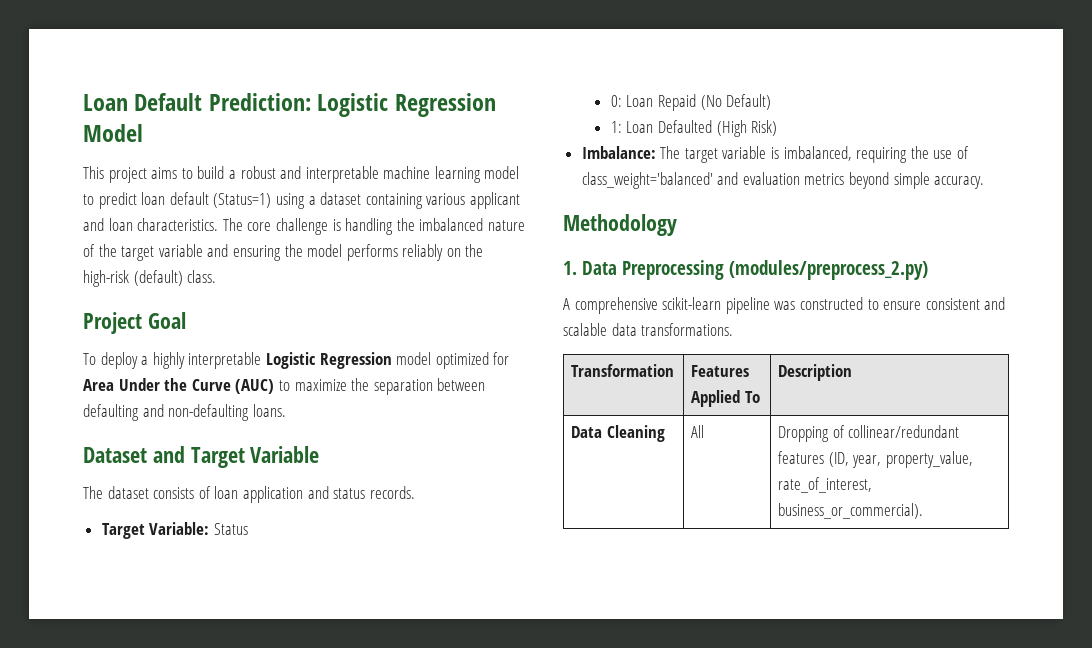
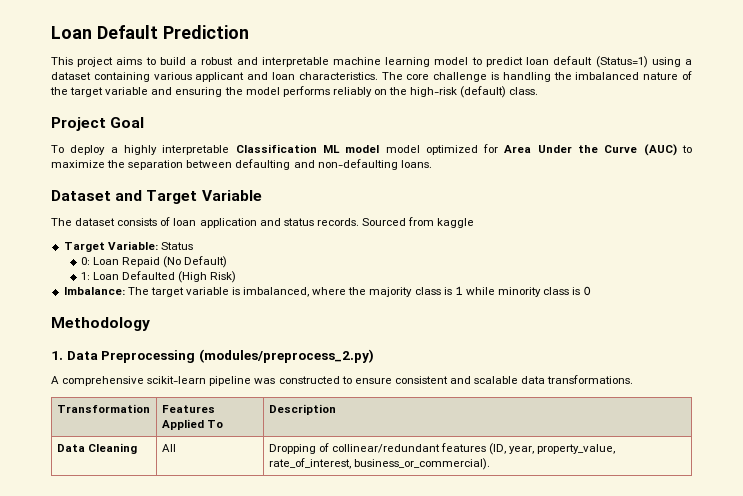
- Loan Default Prediction: Logistic Regression Model
+ Loan Default Prediction
- To deploy a highly interpretable Logistic Regression model optimized for Area Under the Curve (AUC) to maximize the separation between defaulting and non-defaulting loans.
+ To deploy a highly interpretable Classification ML model model optimized for Area Under the Curve (AUC) to maximize the separation between defaulting and non-defaulting loans.
+ Sourced from kaggle
- Imbalance: The target variable is imbalanced, requiring the use of class_weight='balanced' and evaluation metrics beyond simple accuracy.
+ Imbalance: The target variable is imbalanced, where the majority class is 1 while minority class is 0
- - - - -
THE PROBLEM -
Wherever a picture appears, omit it; copy the rest of the data exactly.

YOUR RESPONSE -
- Loan Default Prediction: Logistic Regression Model
+ Loan Default Prediction
- To deploy a highly interpretable Logistic Regression model optimized for Area Under the Curve (AUC) to maximize the separation between defaulting and non-defaulting loans.
+ To deploy a highly interpretable Classification ML model model optimized for Area Under the Curve (AUC) to maximize the separation between defaulting and non-defaulting loans.
+ Sourced from kaggle
- Imbalance: The target variable is imbalanced, requiring the use of class_weight='balanced' and evaluation metrics beyond simple accuracy.
+ Imbalance: The target variable is imbalanced, where the majority class is 1 while minority class is 0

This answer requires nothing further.